Last thing: check clustering¶
The data across the channels is the same E. coli background. We should not have any structure in the MDS plots.
# check clustering at the protein level betwen MS2 and MS3 methods
plotMDS(log2(prot_ms2), pch = 4, main = "MS2 Proteins")

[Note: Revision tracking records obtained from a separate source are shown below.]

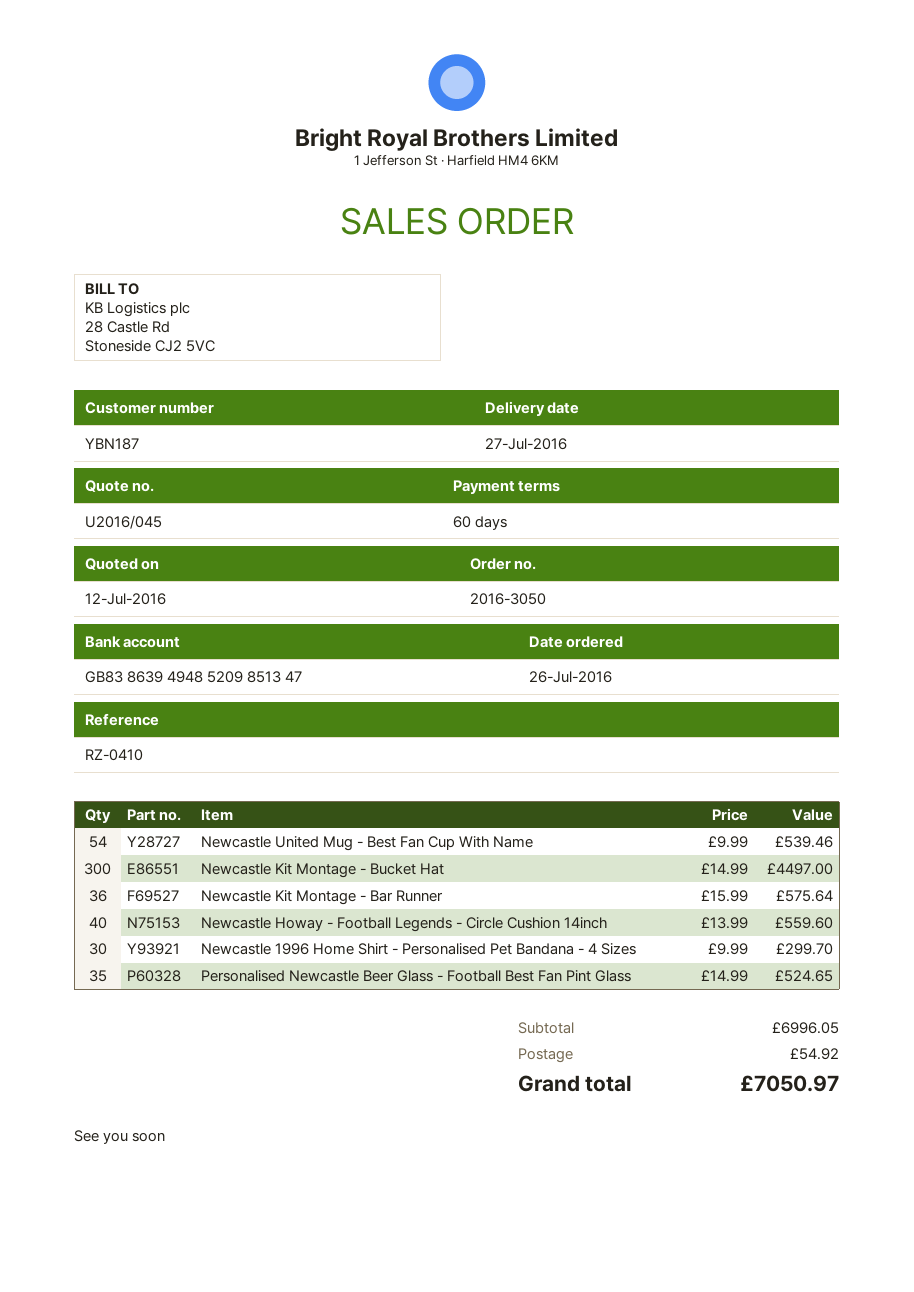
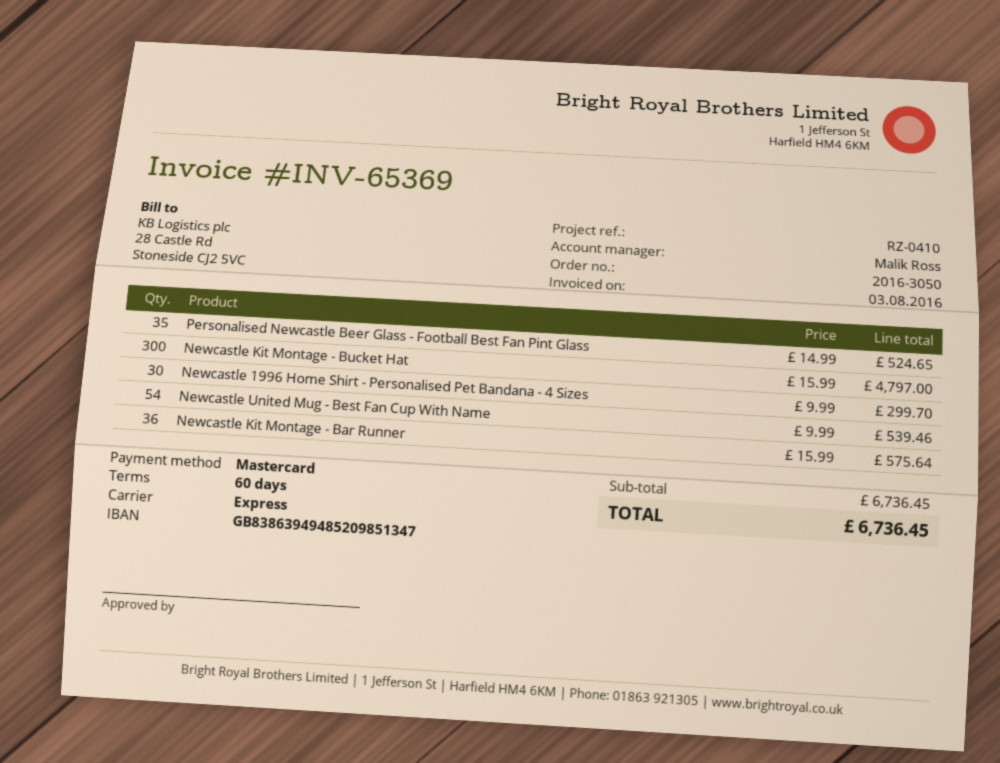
Newcastle Kit Montage - Bucket Hat: 300 x 14.99 = 4497.00 -> 300 x 15.99 = 4797.00
Newcastle Howay - Football Legends - Circle Cushion 14inch: 40 x 13.99 = 559.60 -> none
subtotal: 6996.05 -> 6736.45
shipping: 54.92 -> none
total: 7050.97 -> 6736.45

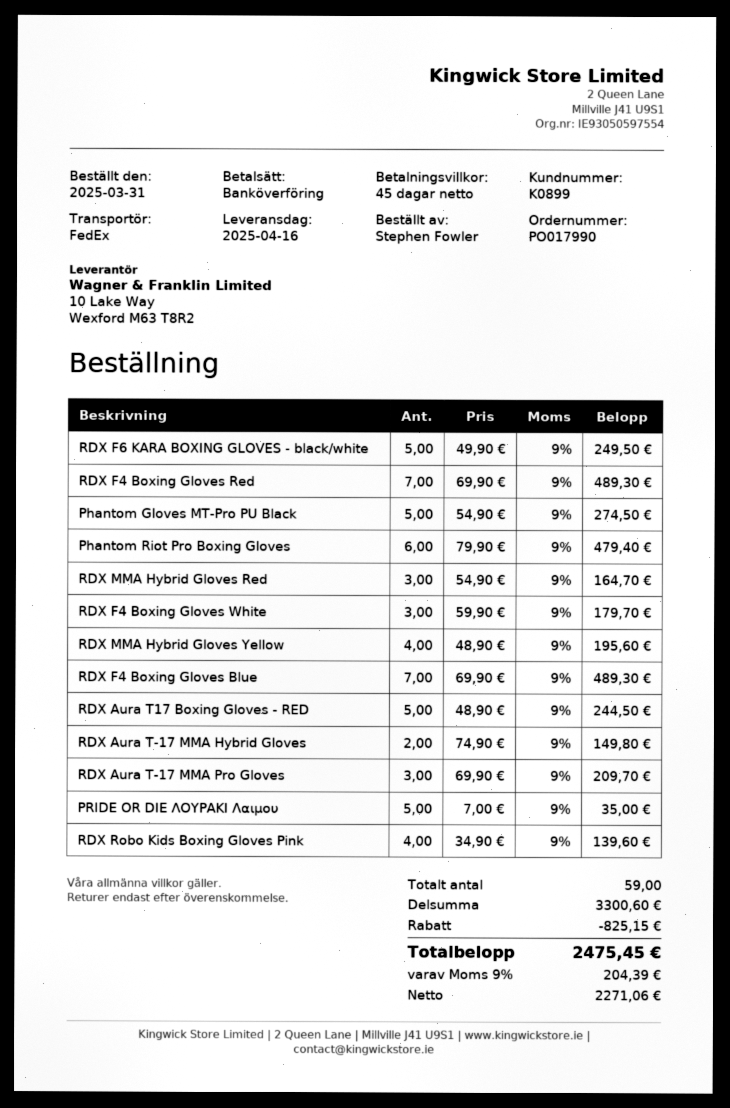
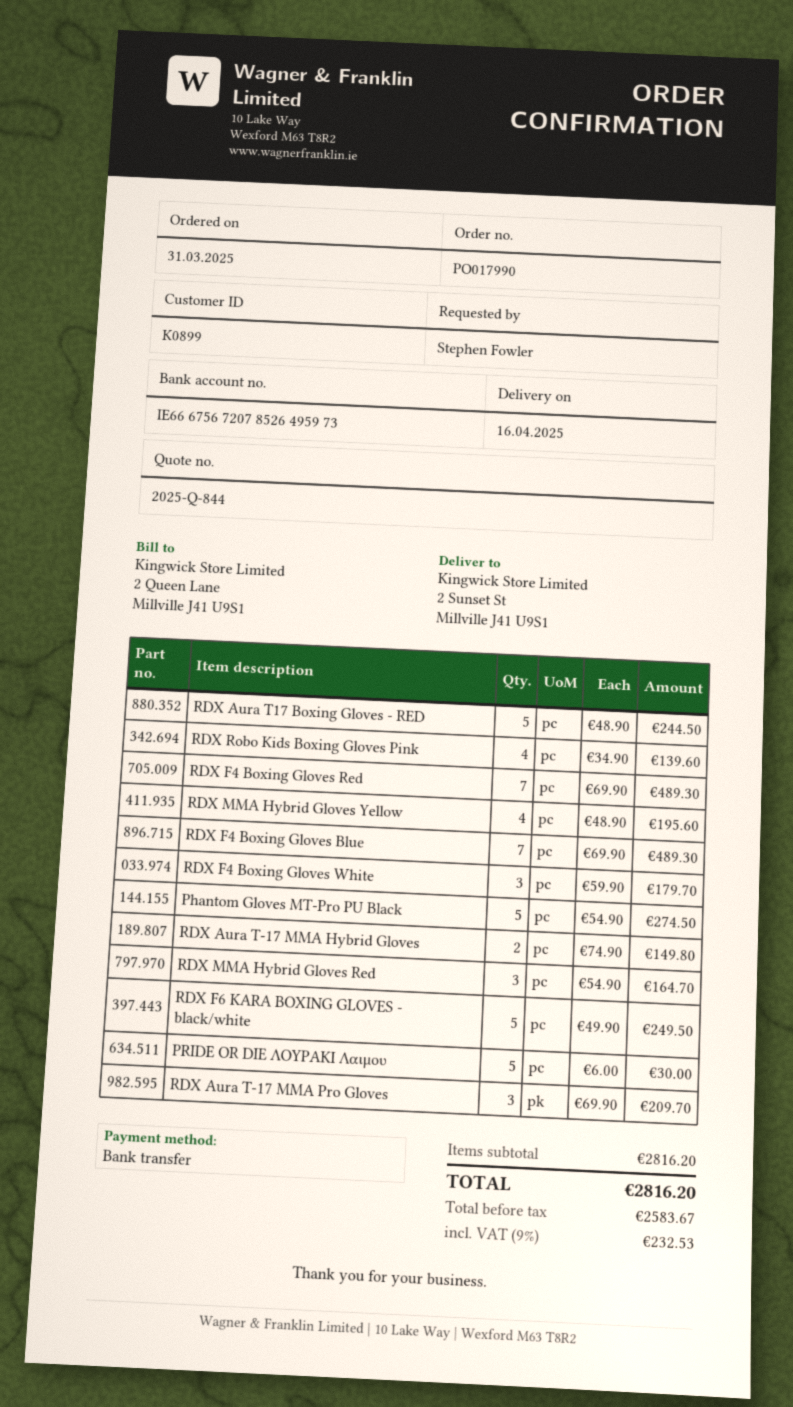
Phantom Riot Pro Boxing Gloves: 6 x 79.90 = 479.40 -> none
PRIDE OR DIE ΛΟΥΡΑΚΙ Λαιμου: 5 x 7.00 = 35.00 -> 5 x 6.00 = 30.00
subtotal: 3300.60 -> 2816.20
discount: 825.15 -> none
net: 2271.06 -> 2583.67
tax: 9% = 204.39 -> 9% = 232.53
total: 2475.45 -> 2816.20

plotMDS(log2(prot_ms3), pch = 3, main = "MS3 Proteins")
Conclusions¶
Protein intensities have smaller variances (tighter scatter plots and reduced CVs) and increased dynamic range compared to PSM or peptide level measures. There is also a dramatic reduction in the number of data points. Proteins have 13-fold fewer data points than PSMs and 8-fold fewer than peptides (for this sample). Summing PSM reporter ion intensities into protein total intensities is a simple and effective way to aggregate TMT data. This was first described in the Compass paper from the Coon lab:
Wenger, C.D., Phanstiel, D.H., Lee, M., Bailey, D.J. and Coon, J.J., 2011. COMPASS: A suite of pre‐and post‐search proteomics software tools for OMSSA. Proteomics, 11(6), pp.1064-1074.